North America’s underfunded ratio was 9.2% according to the analysis made in September. Europe came in second at 4.7%, followed by Japan at 3.7%, and Asia-Pacific at 1.8%.
For Western Europe, Denmark had the best ratio at an average of 2.1%. That compares with the worst underfunded companies, which reside in the U.K., with an average 7.8% underfunding. In North America, Canada’s 6.1% average underfunded ratio bettered the U.S.’s 10.3% average. In Asia-Pacific, Thailand-based companies showed the best average underfunded ratios, at 1.2%, compared with the worst in Singapore at an average 2.5%.

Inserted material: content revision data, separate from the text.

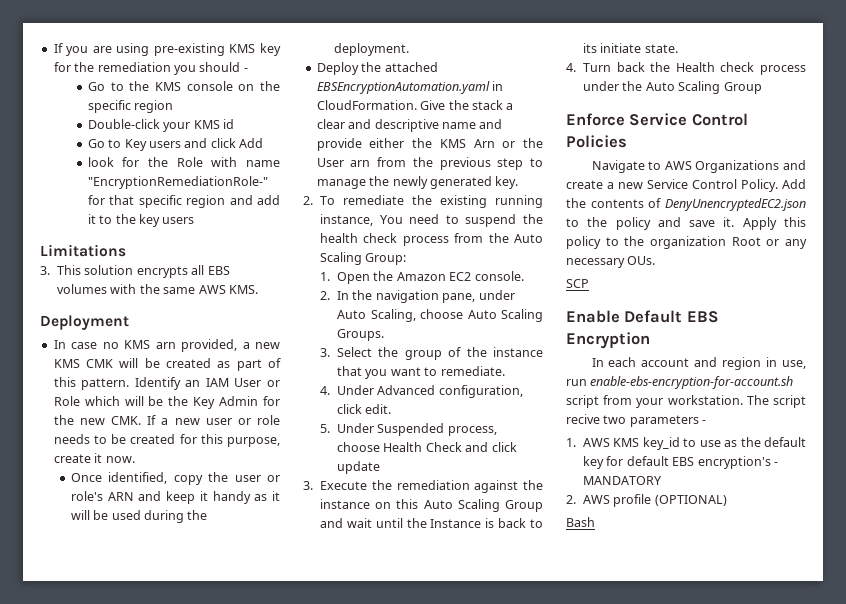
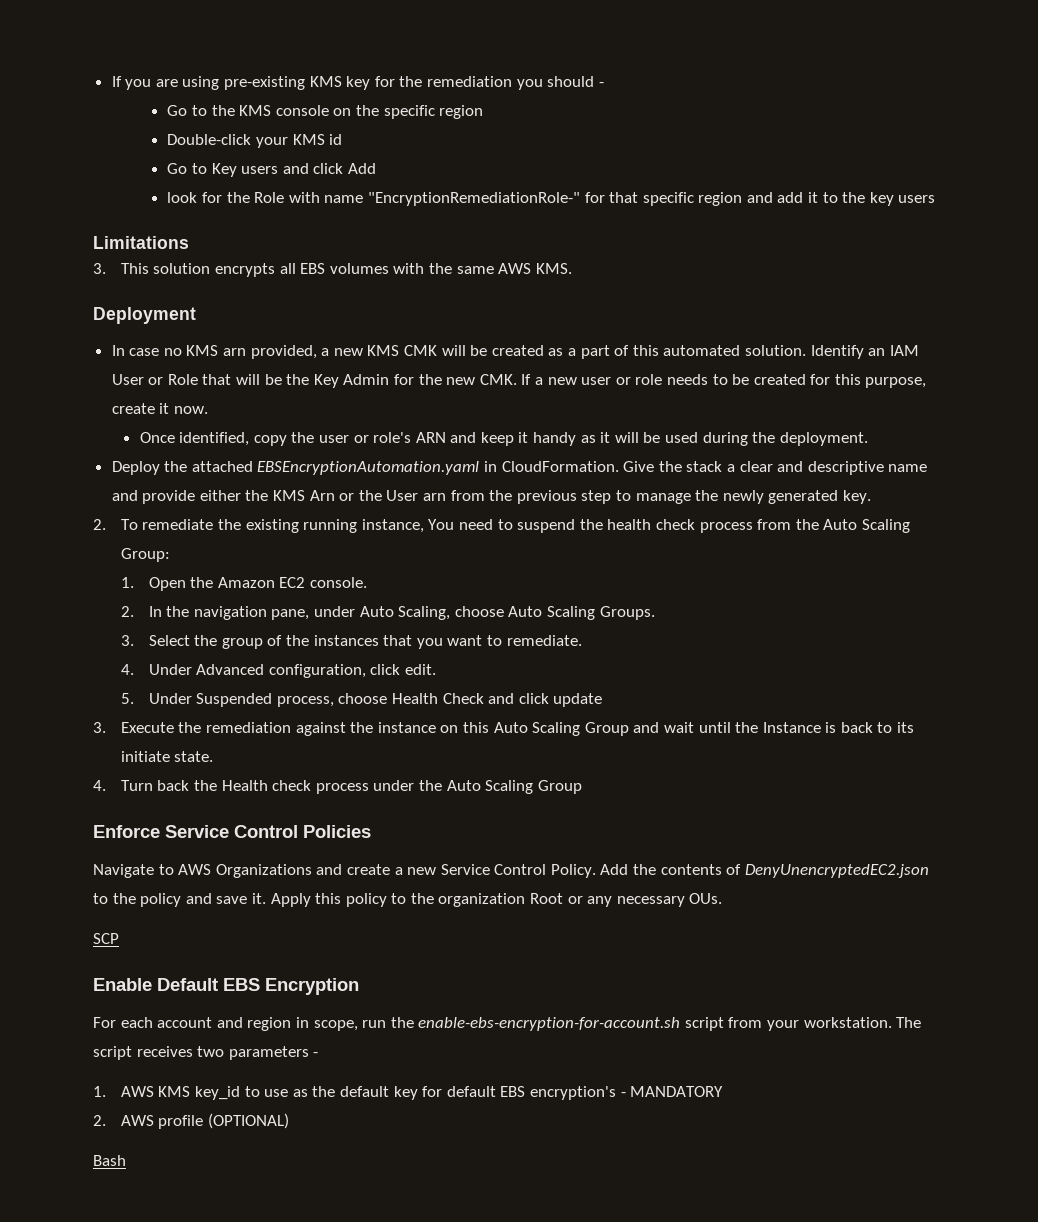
- In case no KMS arn provided, a new KMS CMK will be created as part of this pattern.
+ In case no KMS arn provided, a new KMS CMK will be created as a part of this automated solution.
- Identify an IAM User or Role which will be the Key Admin for the new CMK. If a new user or role needs to be created for this purpose, create it now.
+ Identify an IAM User or Role that will be the Key Admin for the new CMK. If a new user or role needs to be created for this purpose, create it now.
- 3. Select the group of the instance that you want to remediate.
+ 3. Select the group of the instances that you want to remediate.
- In each account and region in use, run enable-ebs-encryption-for-account.sh script from your workstation.
+ For each account and region in scope, run the enable-ebs-encryption-for-account.sh script from your workstation.
- The script recive two parameters -
+ The script receives two parameters -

Compared with 2015 figures, the underfunded ratio increased across all four regions, with a few exceptions at country level. The ratio increased 21.7% in 2016 vs. 2015 in North America, 8.2% in Western Europe, and 41.1% in Asia-Pacific. For Japan, the underfunded ratio grew 5.7% over the year. Specific dates were not available.
MSCI analysed 5,296 companies from Europe, North America, Asia and Japan. In addition to breaking down the company results by country, MSCI also looked into results for each industry. Among 1,457 European companies in the sample, semiconductor firms, pharmaceutical companies and banks were among the worst ranked sectors.
MSCI also “flagged” companies that ranked in the weakest 20% of their industry peer groups. The UK had the highest proportion of its companies flagged as among the weakest – 38%.